= PROMPT =
Return every line of the data below that includes the string "label".

====== DATA PROVIDED ======

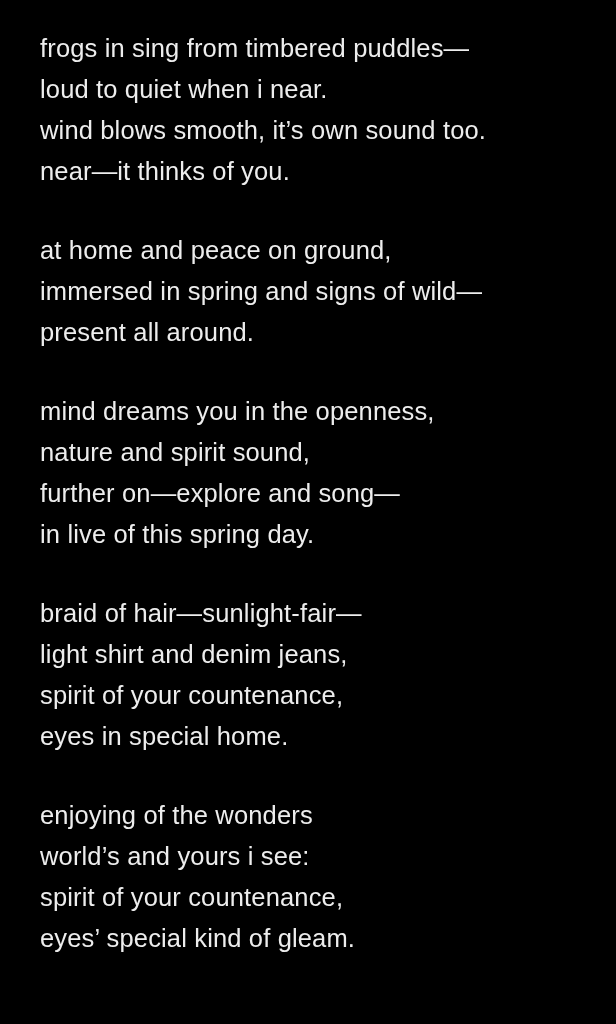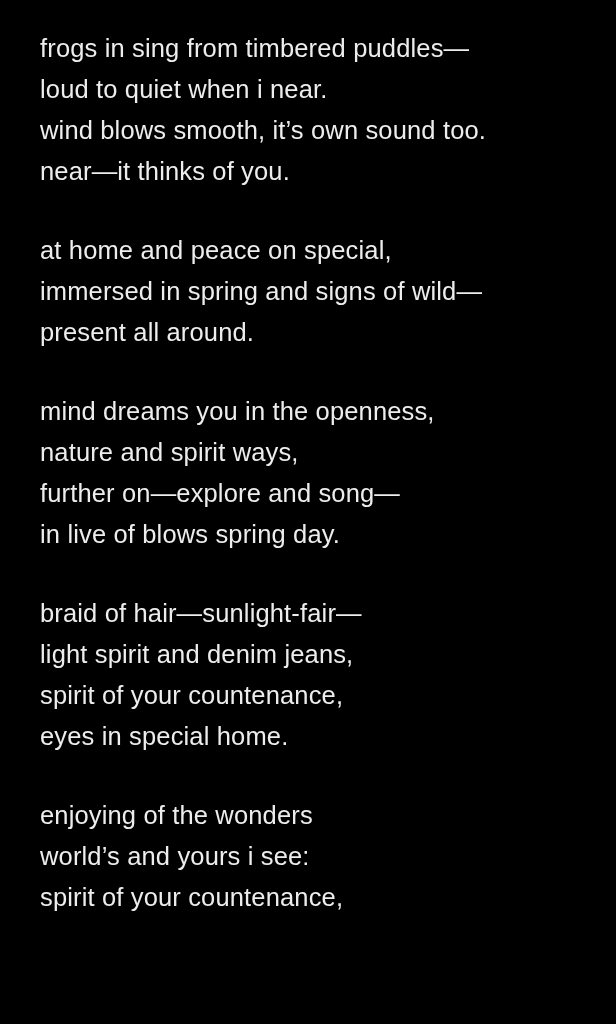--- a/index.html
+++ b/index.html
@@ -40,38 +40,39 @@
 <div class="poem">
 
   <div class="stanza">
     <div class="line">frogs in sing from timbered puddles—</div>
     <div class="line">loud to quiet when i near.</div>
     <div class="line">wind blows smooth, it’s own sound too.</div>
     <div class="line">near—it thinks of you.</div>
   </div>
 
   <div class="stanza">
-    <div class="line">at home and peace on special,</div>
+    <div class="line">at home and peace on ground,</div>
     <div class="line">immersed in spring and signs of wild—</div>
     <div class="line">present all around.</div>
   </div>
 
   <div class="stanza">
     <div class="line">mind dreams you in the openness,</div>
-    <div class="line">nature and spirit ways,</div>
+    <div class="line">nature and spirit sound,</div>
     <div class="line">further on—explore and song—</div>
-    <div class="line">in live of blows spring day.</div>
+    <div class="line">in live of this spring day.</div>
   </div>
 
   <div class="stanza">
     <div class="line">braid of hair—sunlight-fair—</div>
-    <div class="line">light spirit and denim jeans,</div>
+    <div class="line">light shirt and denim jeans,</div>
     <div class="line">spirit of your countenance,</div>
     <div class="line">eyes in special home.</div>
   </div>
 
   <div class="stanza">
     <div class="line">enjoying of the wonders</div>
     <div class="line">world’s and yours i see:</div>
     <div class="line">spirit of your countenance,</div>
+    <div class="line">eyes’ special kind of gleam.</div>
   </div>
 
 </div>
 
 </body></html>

======
====== DATA PROVIDED ======

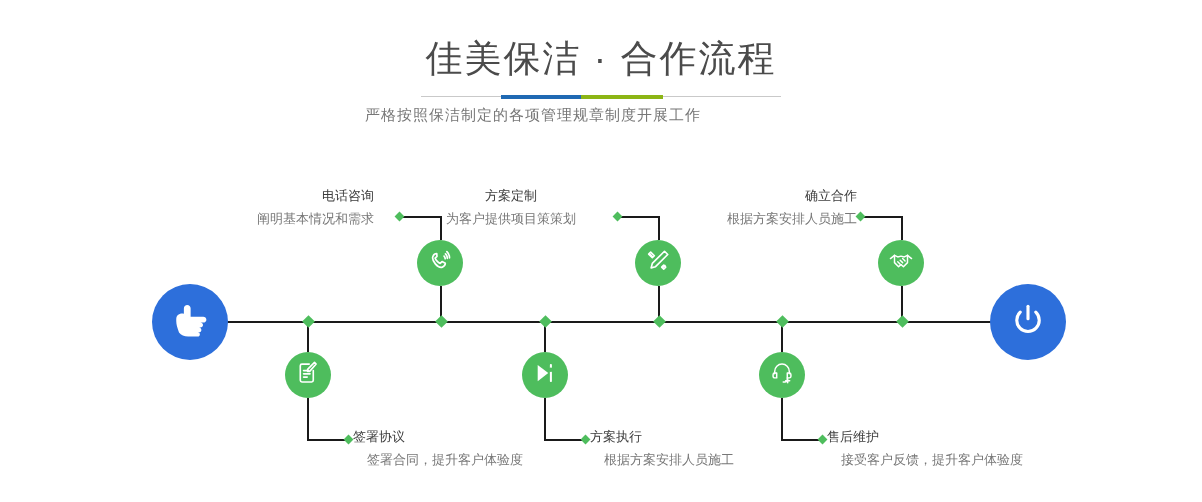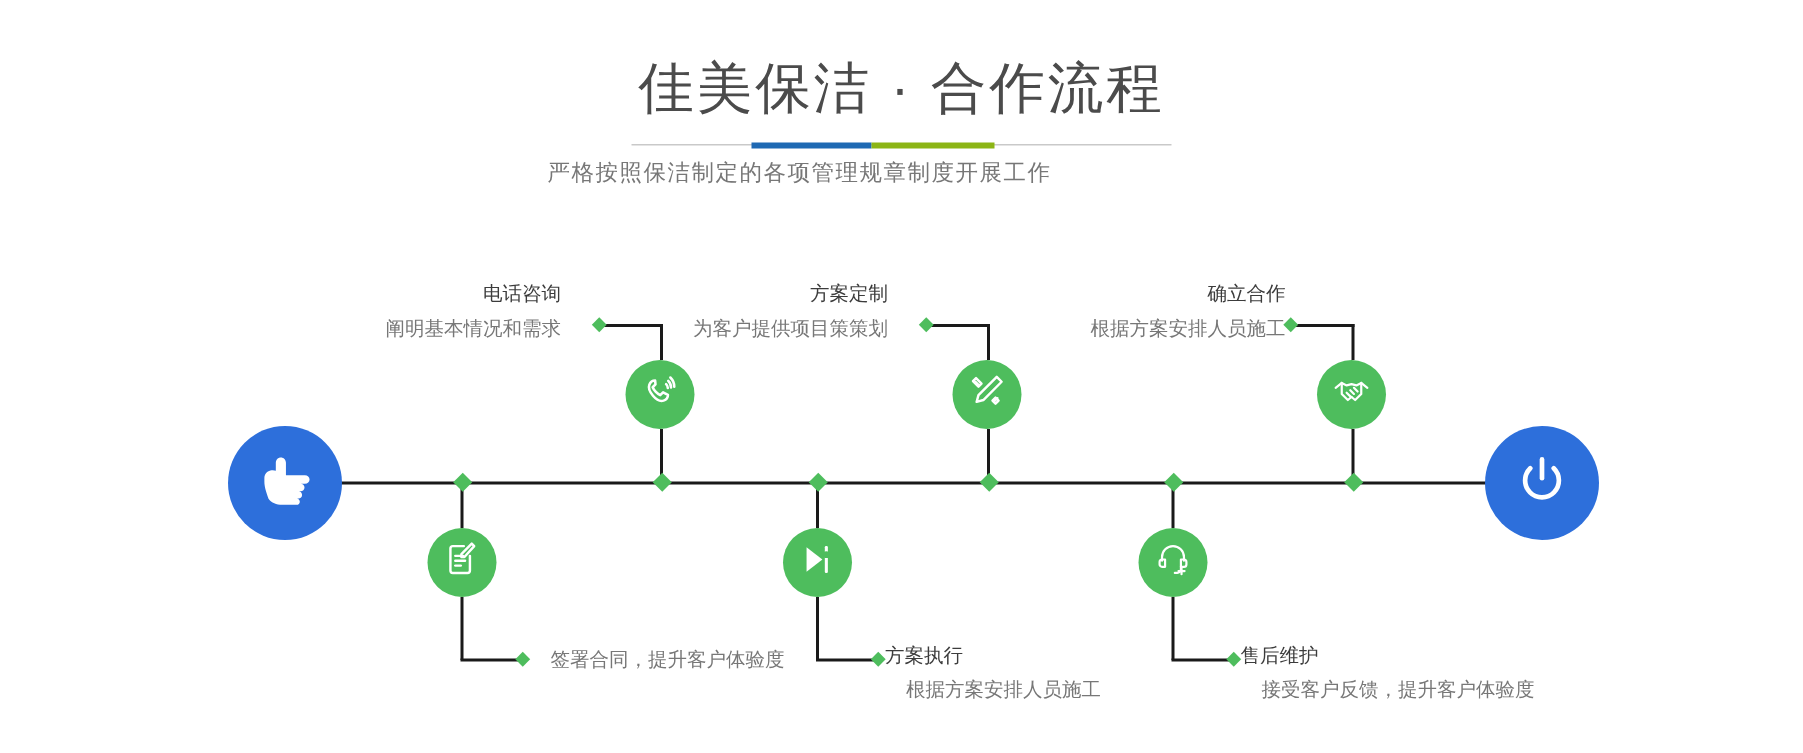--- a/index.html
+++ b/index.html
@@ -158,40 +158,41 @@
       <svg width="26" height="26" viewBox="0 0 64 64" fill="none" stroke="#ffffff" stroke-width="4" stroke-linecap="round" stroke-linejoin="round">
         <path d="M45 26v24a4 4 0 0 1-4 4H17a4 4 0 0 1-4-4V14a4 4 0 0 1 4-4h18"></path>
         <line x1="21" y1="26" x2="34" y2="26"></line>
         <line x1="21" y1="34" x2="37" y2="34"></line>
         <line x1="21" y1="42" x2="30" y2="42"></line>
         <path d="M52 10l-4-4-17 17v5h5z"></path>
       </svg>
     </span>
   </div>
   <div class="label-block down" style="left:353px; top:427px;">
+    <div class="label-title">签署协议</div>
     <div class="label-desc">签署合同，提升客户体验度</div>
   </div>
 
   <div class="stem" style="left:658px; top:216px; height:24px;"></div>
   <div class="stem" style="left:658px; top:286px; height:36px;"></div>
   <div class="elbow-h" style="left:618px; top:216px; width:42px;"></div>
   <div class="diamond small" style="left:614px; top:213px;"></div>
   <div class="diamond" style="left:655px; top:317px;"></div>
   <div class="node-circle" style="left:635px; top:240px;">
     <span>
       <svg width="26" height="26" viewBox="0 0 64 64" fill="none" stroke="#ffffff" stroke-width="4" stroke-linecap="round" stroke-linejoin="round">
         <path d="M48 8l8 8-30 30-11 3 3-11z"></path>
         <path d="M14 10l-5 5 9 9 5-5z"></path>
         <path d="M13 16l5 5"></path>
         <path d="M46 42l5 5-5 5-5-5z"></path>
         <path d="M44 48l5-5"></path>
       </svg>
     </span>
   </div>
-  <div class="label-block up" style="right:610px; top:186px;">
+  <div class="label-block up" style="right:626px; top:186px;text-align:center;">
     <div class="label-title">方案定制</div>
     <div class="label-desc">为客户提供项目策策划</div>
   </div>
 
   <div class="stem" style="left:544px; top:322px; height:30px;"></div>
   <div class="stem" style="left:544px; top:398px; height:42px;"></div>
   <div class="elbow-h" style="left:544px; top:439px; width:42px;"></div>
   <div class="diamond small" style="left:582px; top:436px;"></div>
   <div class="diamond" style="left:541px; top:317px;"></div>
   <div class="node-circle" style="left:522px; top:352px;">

======

= PROBLEM SOLUTION =
   <div class="label-block down" style="left:353px; top:427px;">
+    <div class="label-title">签署协议</div>
     <div class="label-desc">签署合同，提升客户体验度</div>
-  <div class="label-block up" style="right:610px; top:186px;">
+  <div class="label-block up" style="right:626px; top:186px;text-align:center;">
     <div class="label-title">方案定制</div>
     <div class="label-desc">为客户提供项目策策划</div>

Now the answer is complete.